Pemerintah Indonesia sesungguhnya telah menganggarkan sebanyak Rp 400 triliun dengan porsi 110 triliiun untuk perlindungan sosial dan secara khusus mengalokasikan Rp 92 triliun untuk sektor kesehatan yang secara langsung berhubungan untuk penanganan virus, seperti pembelian alat tes dan vaksin salah satunya. Angka ini sesungguhnya tak berbeda jauh dengan Amerika Serikat dan Inggris yang mengalokasikan dana sekitar Rp 96 triliun untuk penanganan wabah. Sayangnya, alokasi anggaran ini masih dirasa belum benar-benar cukup untuk memenuhi kebutuhan kesehatan dalam negeri, terlebih jika harus bersaing dengan negara-negara maju yang memiliki daya beli lebih besar dalam pemenuhan kebutuhan kesehatan negaranya.

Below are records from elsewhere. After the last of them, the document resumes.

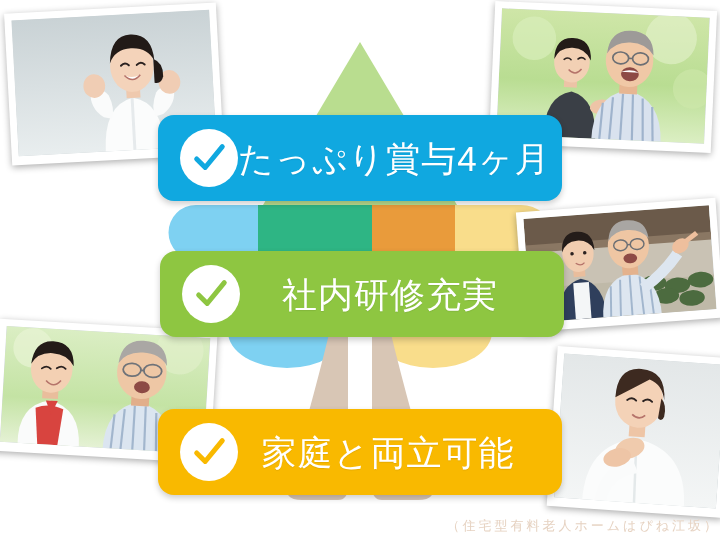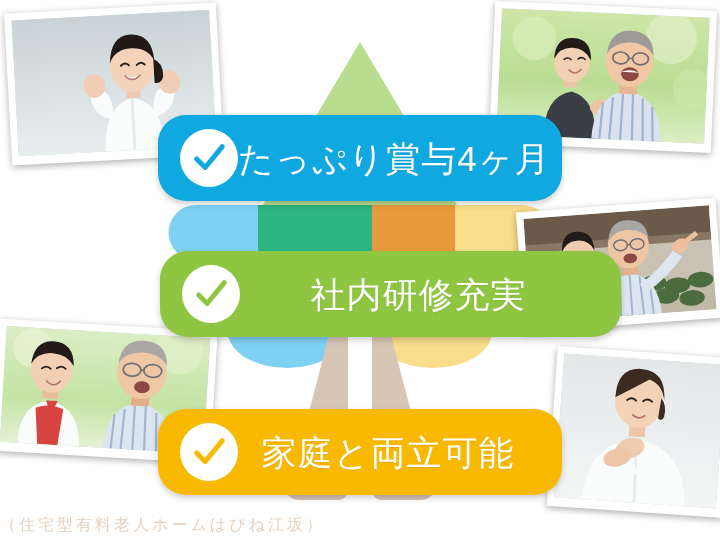"たっぷり賞与4ヶ月" .banner { border-radius: 28px -> 16px }
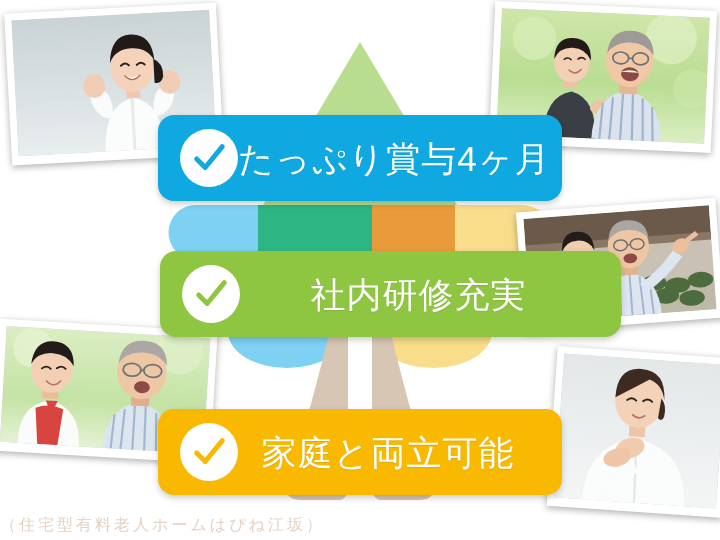"社内研修充実" #banner-training { width: 461px -> 404px }
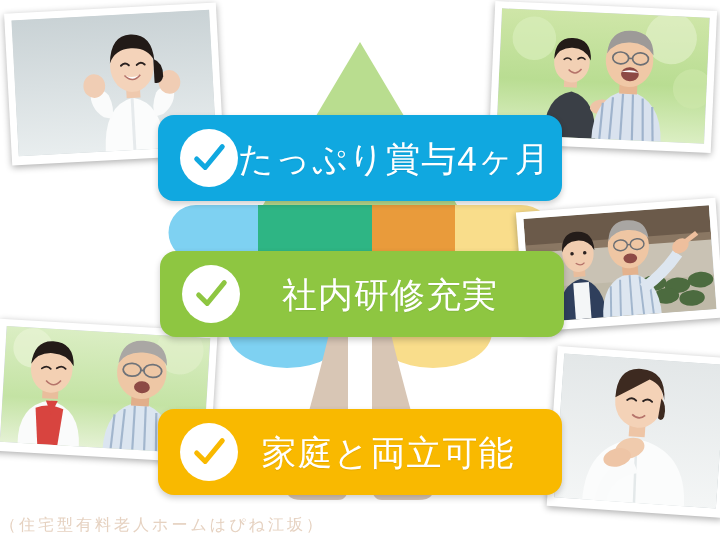"（住宅型有料老人ホームはぴね江坂）" #facility-caption { font-size: 16px -> 13px; padding-left: none -> 21px; text-align: left -> right }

Pandemi ini tak akan pernah mereda jika para negara kaya dan elitis hanya memikirkan kantong dan perutnya sendiri. Kepentingan politik negara masing-masing sudah seharusnya tunduk pada kepentingan global. Masih banyak negara miskin berkembang yang tak mampu memenuhi kebutuhan kesehatan di dalam negerinya sendiri. Masih ada miliaran manusia yang kesulitan bertahan hidup dan mengakses fasilitas kesehatan yang sesungguhnya telah menjadi hak dasarnya.
Sudah sepatutnya seluruh dunia bersatu untuk memperbaiki sistem serta hentikan upaya pengembangan obat-obatan yang begitu buruk karena menempatkan monopoli, keuntungan farmasi dan elit negara di atas kesehatan masyarakat seluruh dunia. Tak hanya itu, komitmen global untuk memastikan distribusi vaksin dilakukan secara adil dan tepat sasaran harus segera dibuat dan dilaksanakan.
Pandemi corona tidak pandang bulu. Ia mampu menyerang siapa pun tanpa kecuali. Karenanya, hak setiap manusia terhadap jaminan hidup sehat dan vaksin demi diri aman dari corona adalah sebuah keniscayaan tanpa kecuali.